(Edit tracking data)
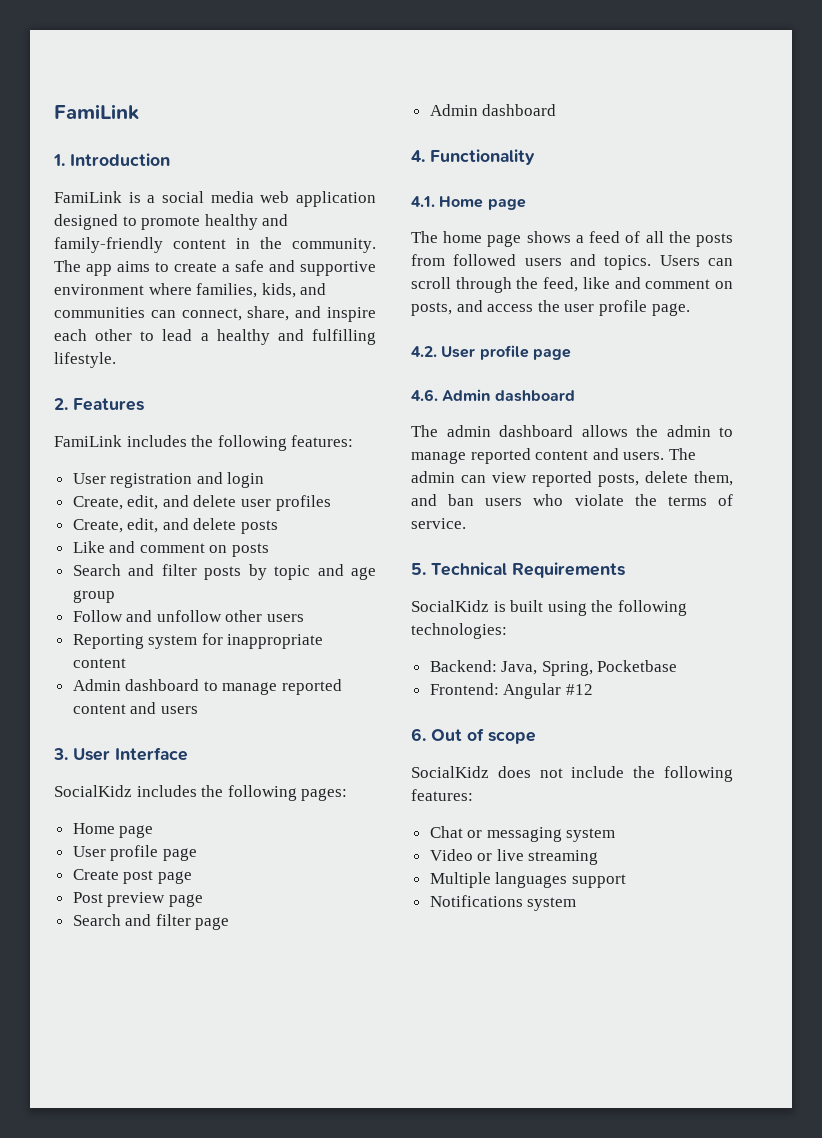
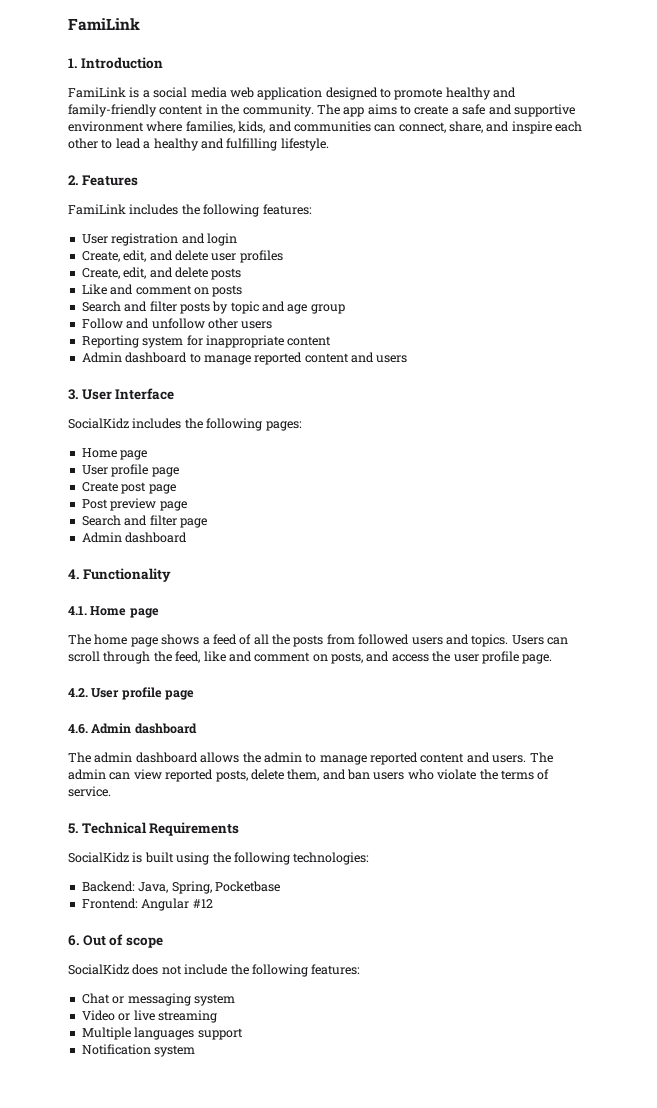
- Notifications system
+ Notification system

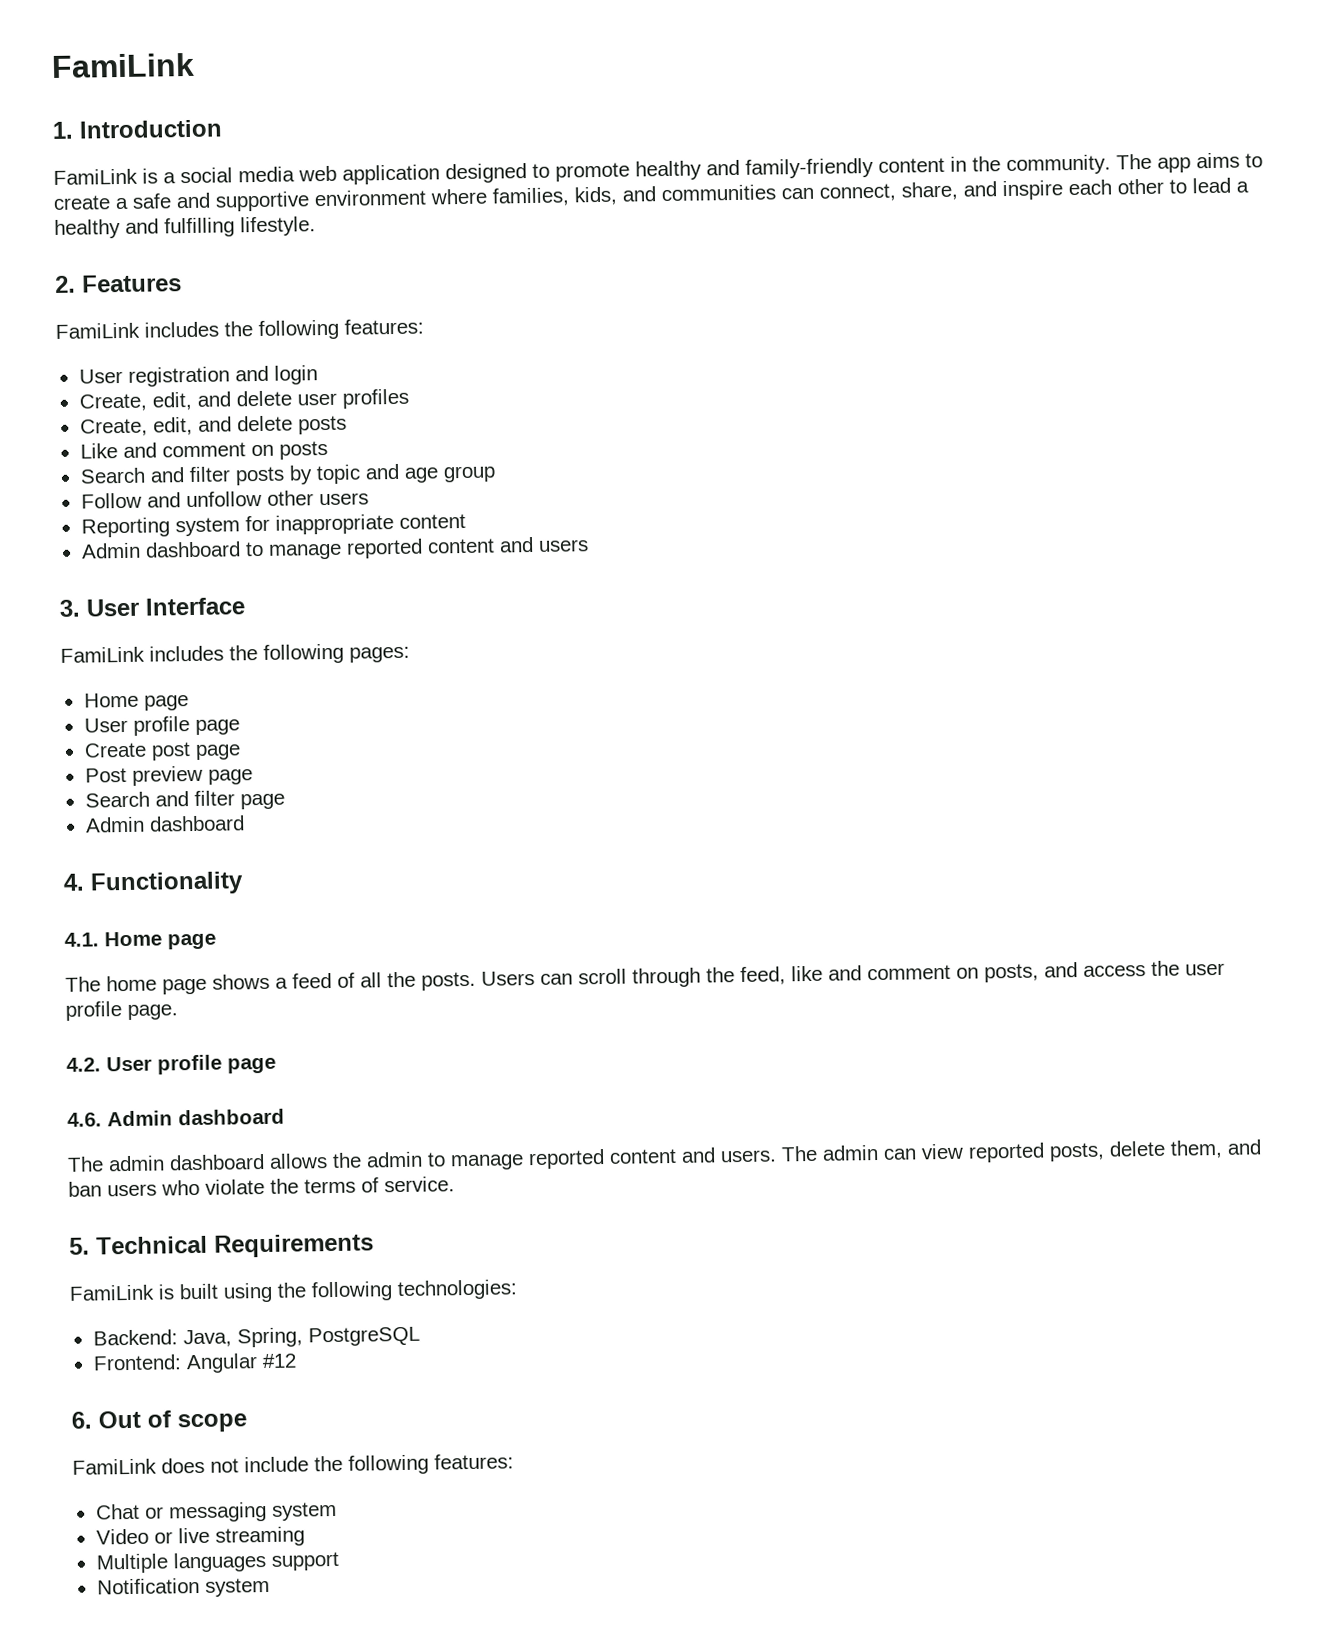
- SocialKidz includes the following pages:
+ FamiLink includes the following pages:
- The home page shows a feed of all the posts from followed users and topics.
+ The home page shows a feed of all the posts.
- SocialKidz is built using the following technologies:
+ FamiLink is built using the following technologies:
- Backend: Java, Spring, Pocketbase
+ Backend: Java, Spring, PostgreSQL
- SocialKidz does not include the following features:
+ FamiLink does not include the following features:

EXERCISE OBJECTIVE: The records above are to be copied exactly, with no pictures carried over.

FINAL ANSWER:
- Notifications system
+ Notification system

- SocialKidz includes the following pages:
+ FamiLink includes the following pages:
- The home page shows a feed of all the posts from followed users and topics.
+ The home page shows a feed of all the posts.
- SocialKidz is built using the following technologies:
+ FamiLink is built using the following technologies:
- Backend: Java, Spring, Pocketbase
+ Backend: Java, Spring, PostgreSQL
- SocialKidz does not include the following features:
+ FamiLink does not include the following features:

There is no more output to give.